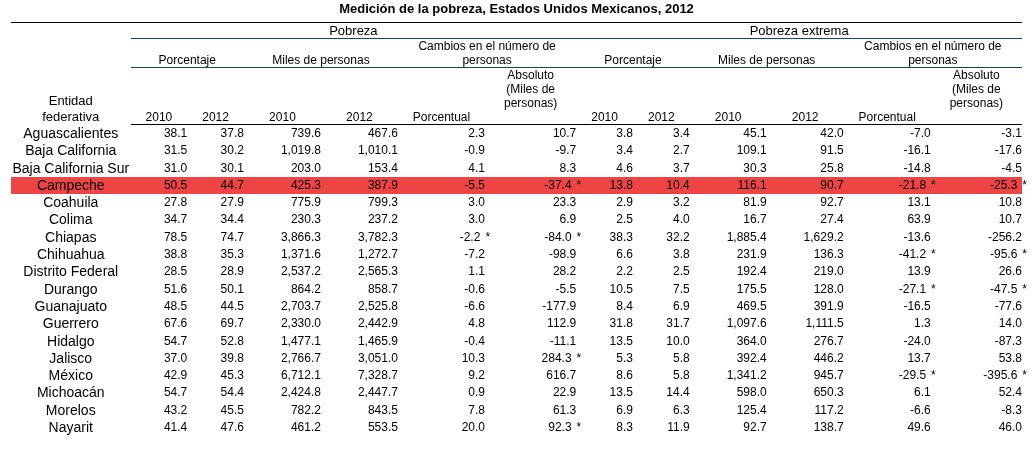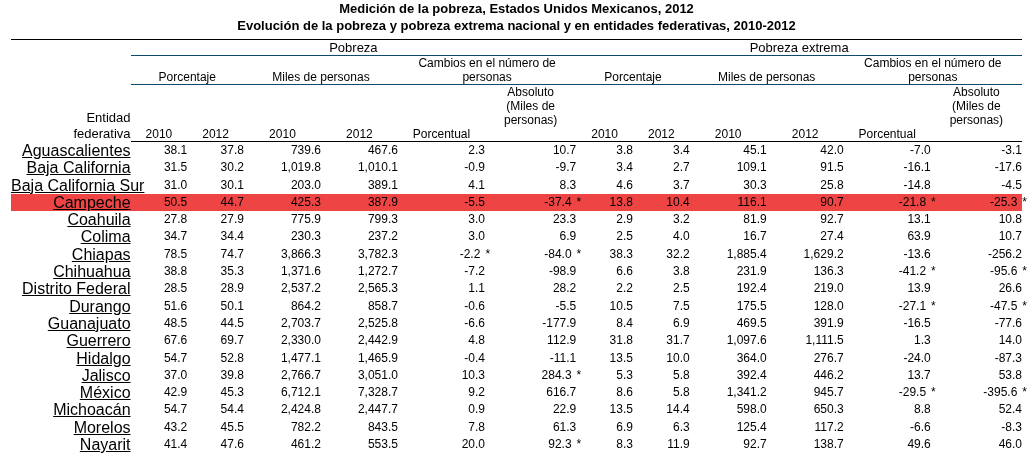--- a/index.html
+++ b/index.html
@@ -120,7 +120,6 @@
 
   <div class="titles">
     <div class="title-line">Medición de la pobreza, Estados Unidos Mexicanos, 2012</div>
-    <div class="title-line">Evolución de la pobreza y pobreza extrema nacional y en entidades federativas, 2010-2012</div>
   </div>
 
   <table class="report">

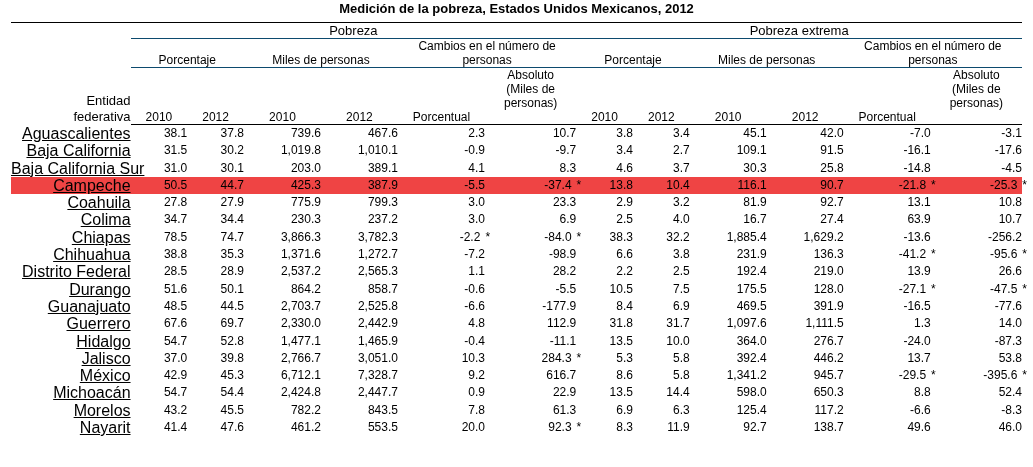--- a/index.html
+++ b/index.html
@@ -71,7 +71,7 @@
     padding: 3px 2px 5px 2px;
   }
   .ent-head {
-    text-align: right;
+    text-align: center;
     font-weight: bold;
     font-size: 13px;
     vertical-align: middle;

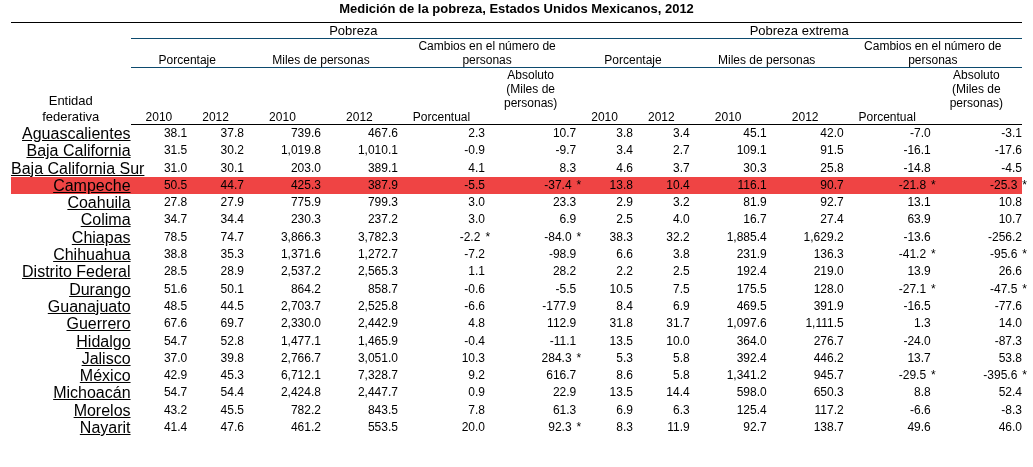--- a/index.html
+++ b/index.html
@@ -78,12 +78,11 @@
     line-height: 16px;
   }
   td.name {
-    text-align: right;
+    text-align: center;
     padding-left: 6px;
-    font-size: 16px;
+    font-size: 14px;
     line-height: 17.3px;
     white-space: nowrap;
-    text-decoration: underline;
   }
   td.num {
     text-align: right;

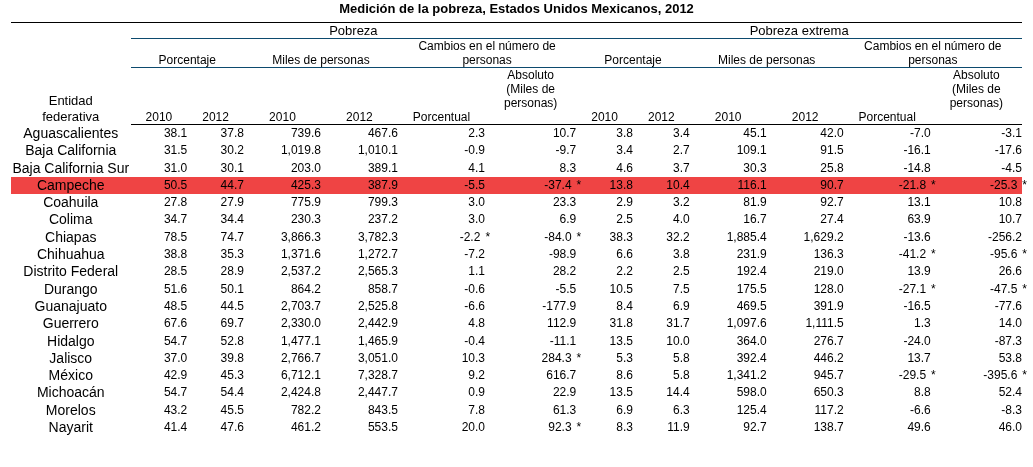--- a/index.html
+++ b/index.html
@@ -223,7 +223,7 @@
           <td class="num">31.0</td>
           <td class="num">30.1</td>
           <td class="num">203.0</td>
-          <td class="num">389.1</td>
+          <td class="num">153.4</td>
           <td class="num">4.1</td>
           <td class="num">8.3</td>
           <td class="num">4.6</td>

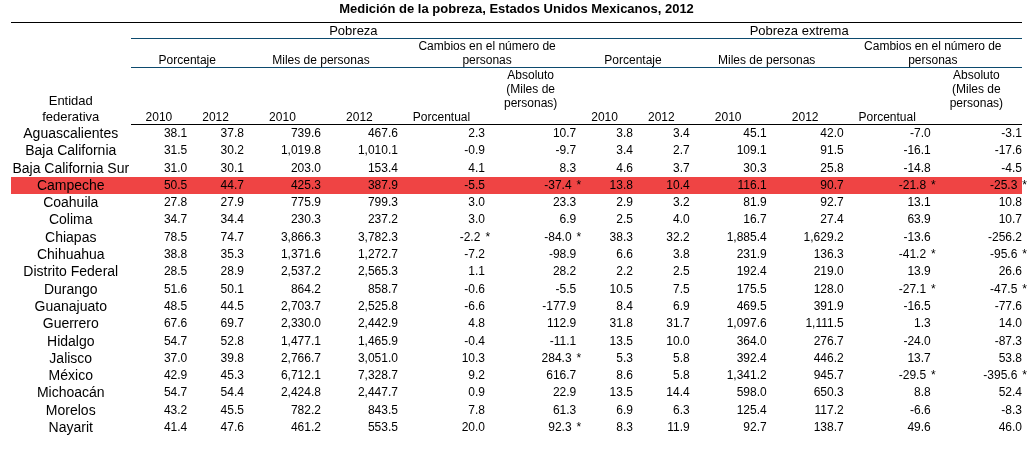--- a/index.html
+++ b/index.html
@@ -425,7 +425,7 @@
           <td class="num">14.4</td>
           <td class="num">598.0</td>
           <td class="num">650.3</td>
-          <td class="num">8.8</td>
+          <td class="num">6.1</td>
           <td class="num">52.4</td>
         </tr>
         <tr>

=-=-=

◆ Task brief
Look at the entries above. Say how many lines have the word "padding", and give only the number.

◆ Task response
2